- Joseph W. Low House
- U.S. National Register of Historic Places
- Location: 51 Highland St., Bangor, Maine
- Coordinates: 44°48′23″N 68°47′0″W﻿ / ﻿44.80639°N 68.78333°W
- Area: 2 acres (0.81 ha)
- Built: 1857
- Architect: Harvey Graves
- Architectural style: Italianate
- NRHP reference No.: 73000138
- Added to NRHP: December 4, 1973

= Joseph W. Low House =

Historic house in Maine, United States

The Joseph W. Low House is a historic house at 51 Highland Street in Bangor, Maine. Built in 1857 in the city's then-fashionable Thomas Hill neighborhood, it is one of northern Maine's finest examples of Italianate architecture. It was listed on the National Register of Historic Places in 1973.

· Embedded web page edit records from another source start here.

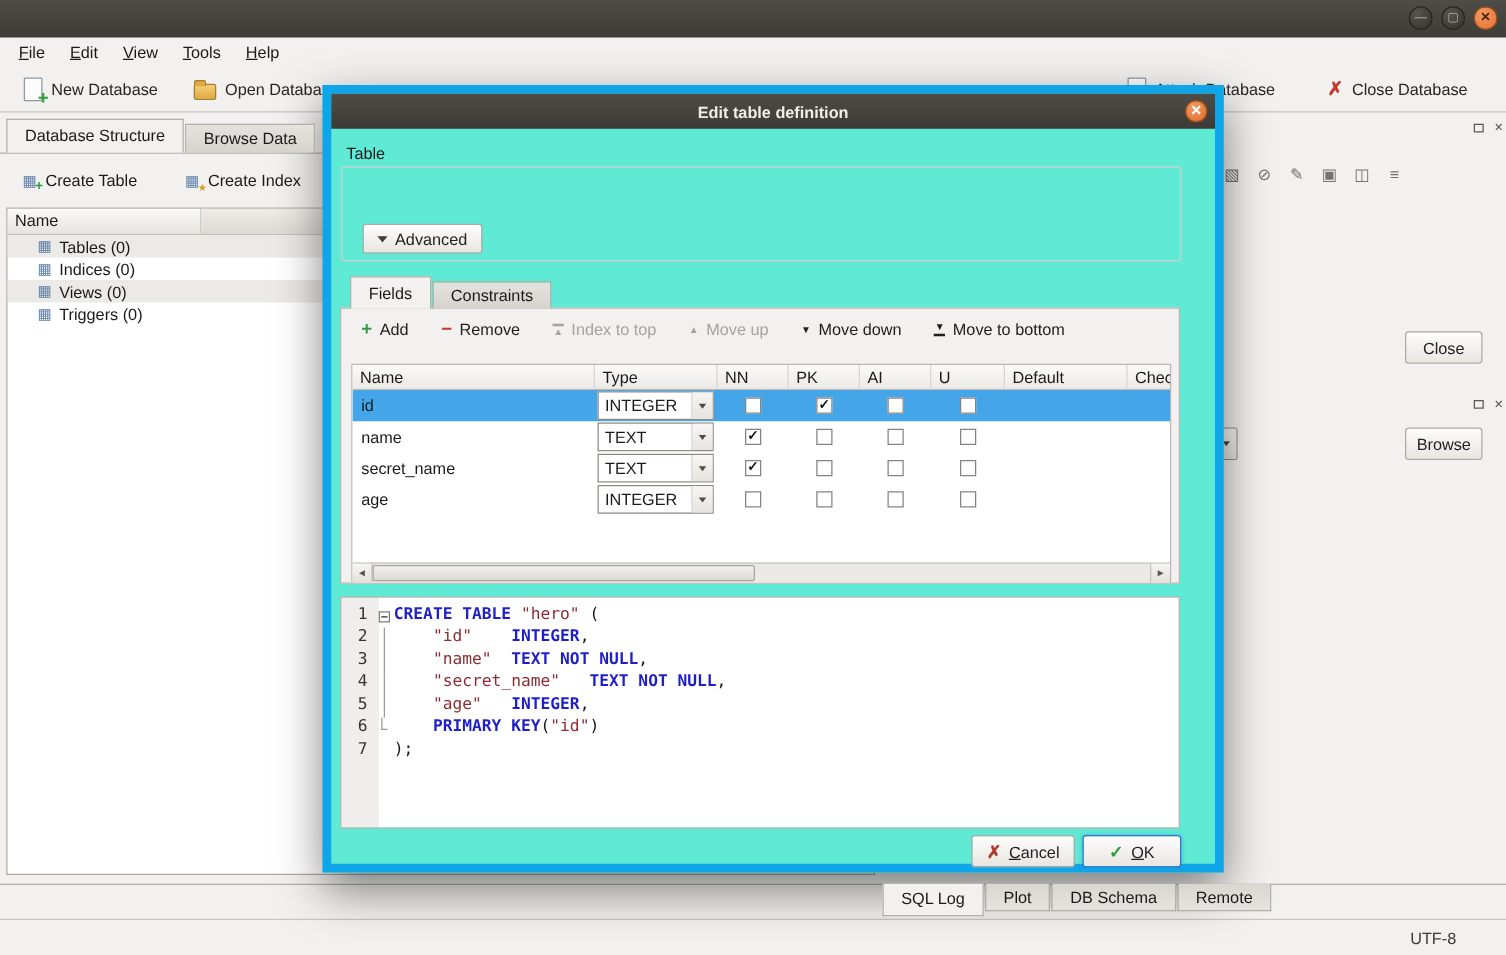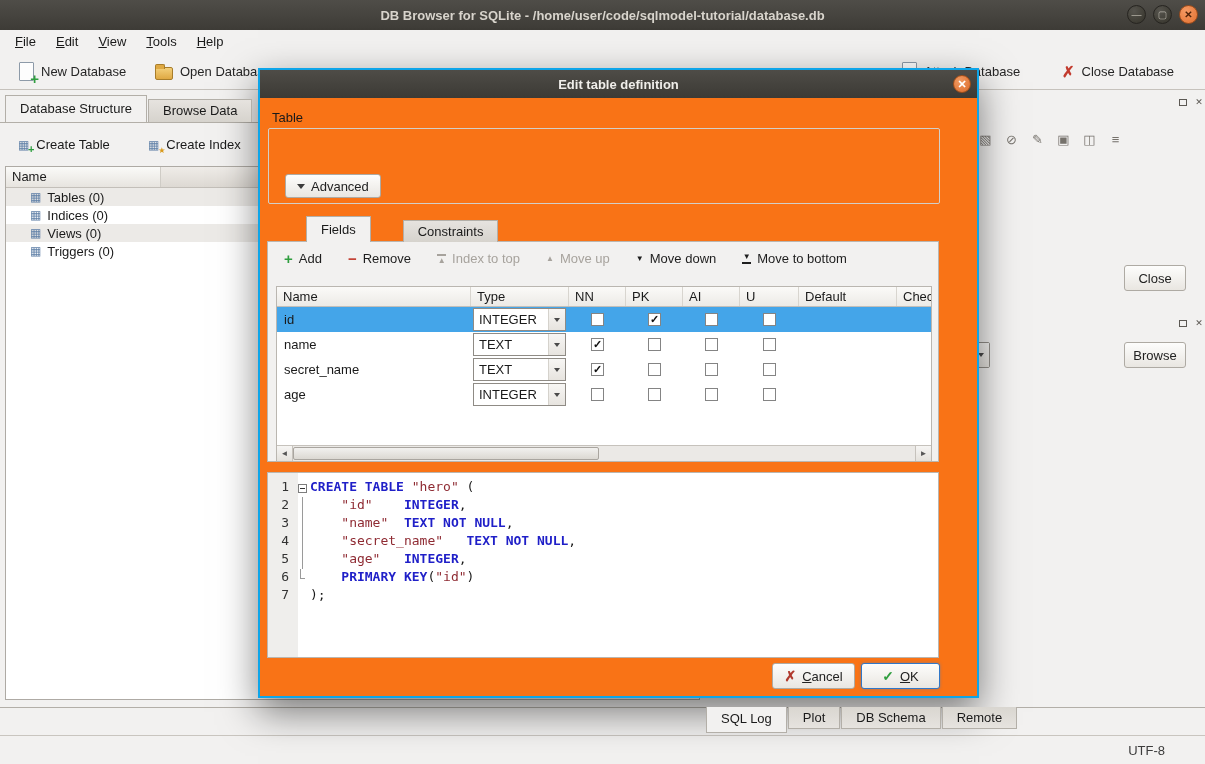--- a/index.html
+++ b/index.html
@@ -74,36 +74,36 @@
   
   .bottom-line { position:absolute; left:0; top:707px; width:100%; border-top:1px solid #b3afa8; }
   .tabs-bottom { position:absolute; left:706px; top:707px; display:flex; align-items:flex-start; z-index:1; }
   .tab-b { border:1px solid #b3afa8; border-top:none; background:linear-gradient(#d9d6d0,#e6e3df);
            padding:0 14px; height:22px; line-height:21px; margin-right:1px; white-space:nowrap; }
   .tab-b.active { background:#f2f1f0; height:26px; line-height:24px; }
   .statusbar { position:absolute; left:0; top:735px; width:100%; height:29px; border-top:1px solid #c9c5bf; }
   .encoding { position:absolute; right:40px; top:7px; color:#3c3c3c; }
 
   
-  .dialog { position:absolute; left:258px; top:68px; width:721px; height:630px; background:#f97316;
-            border:2px solid #0ea5e9; box-shadow:0 14px 36px rgba(0,0,0,.5); }
+  .dialog { position:absolute; left:258px; top:68px; width:721px; height:630px; background:#5eead4;
+            border:7px solid #0ea5e9; box-shadow:0 14px 36px rgba(0,0,0,.5); }
   .dlg-titlebar { height:28px; background:linear-gradient(#4e4c47,#3c3a35); display:flex; align-items:center; justify-content:center; position:relative; }
   .dlg-title { color:#f0eeea; font-weight:bold; }
   .dlg-close { position:absolute; right:6px; top:5px; width:18px; height:18px; border-radius:50%; text-align:center;
                background:radial-gradient(circle at 35% 30%, #f09a62, #dd6b2b); border:1px solid #a14e19;
                color:#fff; font-size:11px; font-weight:bold; line-height:16px; }
   .dlg-label-table { position:absolute; left:12px; top:40px; }
   .dlg-frame { position:absolute; left:8px; top:58px; width:672px; height:76px; border:1px solid #d2cfc9; border-radius:2px; }
   .dlg-input { position:absolute; left:19px; top:70px; width:648px; height:26px; border:1px solid #94908a; border-radius:2px;
                background:#fff; font-family:"Liberation Sans",sans-serif; font-size:14px; font-weight:bold; padding:0 7px; }
   .adv-btn { position:absolute; left:25px; top:104px; height:24px; padding:0 11px; }
   .tri-sm { width:0; height:0; border-left:4px solid transparent; border-right:4px solid transparent; border-top:5px solid #3c3c3c; }
 
   .dlg-tabs { position:absolute; left:15px; top:146px; height:26px; display:flex; align-items:flex-end; z-index:1; }
-  .dlg-tabs .tab { height:22px; line-height:21px;margin-left:31px; }
+  .dlg-tabs .tab { height:22px; line-height:21px; }
   .dlg-tabs .tab.active { height:26px; line-height:25px; }
 
   .fields-panel { position:absolute; left:7px; top:171px; width:672px; height:221px; border:1px solid #bab6b0; background:#f2f1f0; }
   .fields-toolbar { position:absolute; left:10px; top:6px; display:flex; gap:14px; align-items:center; }
   .ftb { display:flex; align-items:center; gap:6px; padding:3px 6px; color:#1e1e1e; }
   .ftb.disabled { color:#a7a39d; }
   .ic-add { color:#2f9e3f; font-weight:bold; font-size:15px; line-height:1; }
   .ic-remove { color:#c23b2e; font-weight:bold; font-size:15px; line-height:1; }
   .mv { display:inline-flex; flex-direction:column; align-items:center; line-height:1; }
   .mvbar { width:9px; height:2px; background:currentColor; margin:1px 0; }
@@ -148,21 +148,20 @@
   .ok-btn { left:601px; top:593px; width:79px; border:1px solid #3077c8; box-shadow:0 0 3px rgba(60,130,210,.55); }
   .x-cancel { color:#b03a2e; font-weight:bold; font-size:14px; line-height:1; }
   .check-green { color:#2f9e3f; font-weight:bold; font-size:14px; line-height:1; }
 </style>
 </head>
 <body>
 
 <div id="app">
 
   <div class="titlebar">
-    <span class="title">DB Browser for SQLite - /home/user/code/sqlmodel-tutorial/database.db</span>
     <div class="win-buttons">
       <div class="win-btn">—</div>
       <div class="win-btn">▢</div>
       <div class="win-btn close">✕</div>
     </div>
   </div>
 
   <div class="menubar">
       <div class="menu-item accel"><span class="ul">F</span>ile</div>
       <div class="menu-item accel"><span class="ul">E</span>dit</div>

==Description and history==
The Low House is located on the north side of Thomas Hill Road, immediately south of the Thomas Hill Standpipe on Thomas Hill, a rise overlooking Kenduskeag Stream and downtown Bangor. It is a two-story wood-frame structure, its main block roughly square, with a hip roof topped by an octagonal cupola. The front of the house is finished in wooden clapboards, while the side walls are finished in flushboarding configured to resemble stonework. The front (south-facing) facade is symmetrically arranged, three bays across, with a center entrance sheltered by a multi-columned porch. The window above the entrance is a double window, while the windows flanking the entrance have segmented-arch tops, and have bracketed hoods above. The second-floor windows have elaborate Italianate surrounds, and there are paired brackets in the roof eave. A porch extends along part of the left side.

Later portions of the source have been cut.